7.5 The development of training models dynamically

In order to deploy the model to edge devices, two training methods can be used: dynamic training and static training. Among them, static training means that once training is complete, the model cannot be fine-tuned. It is dependent on high performance computing nodes. Dynamic training refers to training with computation resources of edge nodes. Due to the specificity of the data generated at the edge, models obtained by static training may not be available for edge environments all the time. On the contrary, the model obtained by dynamic training can be applied to the edge environments well. Moreover, when the data in the environment changes, the model can be adjusted by fine-tuning. It is obvious that the development of dynamic training plays a crucial role in the implementation of edge intelligence.

7.6 The development of cloud-edge-device collaborative inference

A part of the existing works (Mao et al. 2017a, b; Zhou et al. 2019a) performed inference completely on devices for avoiding transmission latency. We believe that edge computing, as an extension of cloud computing, can provide low latency to the cloud. Moreover, the cloud can provide computing support to the edge. The collaboration between cloud, edge and devices can achieve a great trade-off between latency, inference accuracy and energy consumption. Especially in the future 6G era, powerful network bandwidth and communication capability can provide strong support for the collaboration between cloud, edge and devices.
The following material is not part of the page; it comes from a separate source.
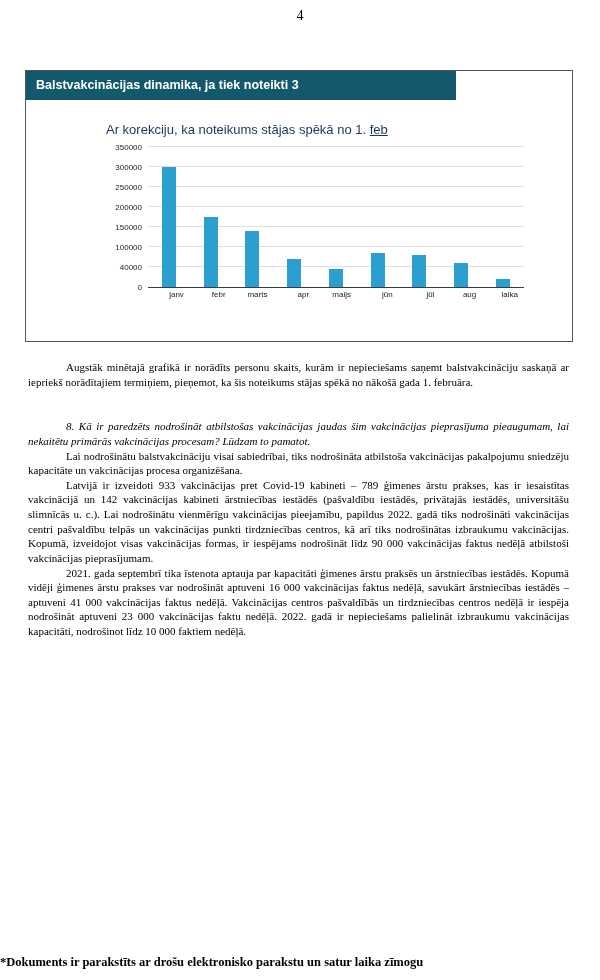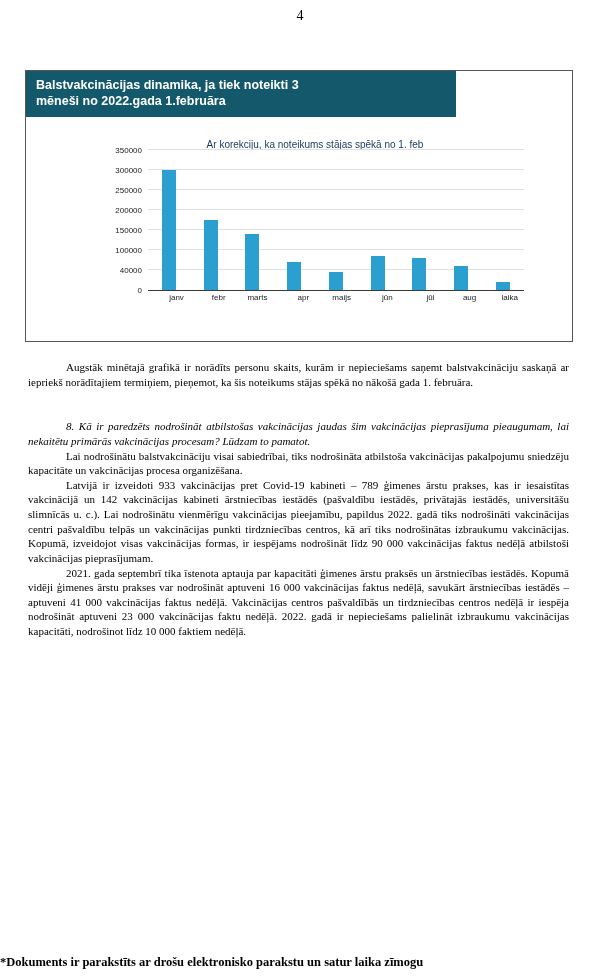"mēneši no 2022.gada 1.februāra" span { html: <span>mēneši no 2022.gada 1.februāra</span> -> none }
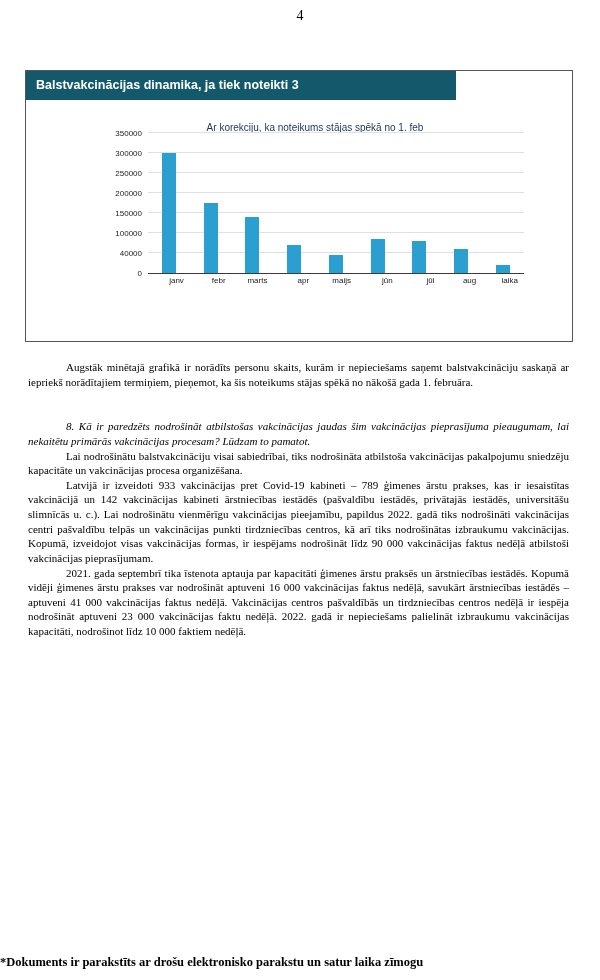"Ar korekciju, ka noteikums stājas" .chart-title { font-size: 10px -> 13px; margin-bottom: none -> 10px; text-align: center -> none }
7.7 The extension of edge intelligence

From the discussion in the above sections, we can see that edge intelligence can provide better services in several aspects such as user privacy, communication bandwidth, and transmission latency. However, intelligent services can be deployed on more fine-grained devices. Tiny machine learning (TinyML) (Sanchez-Iborra and Skarmeta 2020; Banbury et al. 2020), as an extension of edge intelligence, can be deployed on micro-controllers. This intelligence paradigm can provide more reliable intelligent services. Although research on TinyML is still in its initial stage, we believe that only through the collaboration between cloud-based intelligence, edge intelligence and TinyML can we effectively build a complete intelligence eco-system.

8 Conclusion

Edge computing, as the extension of cloud computing, is promising to bring compute-intensive DL services down to the edge. The combination of AI and edge computing has produced a new paradigm, edge intelligence, which is gradually attracting the attention of researchers in academia and industry. In this paper, we provided a detailed introduction of techniques, architectures, frameworks and implementations for edge training and edge inference, and compared their advantages and disadvantages from multiple perspectives. In addition, we discussed the challenges, possible solutions and future directions of edge intelligence. We believe that in the near future, with the rapid development of AI and edge computing, more and more researchers will be dedicated to implementing edge intelligence.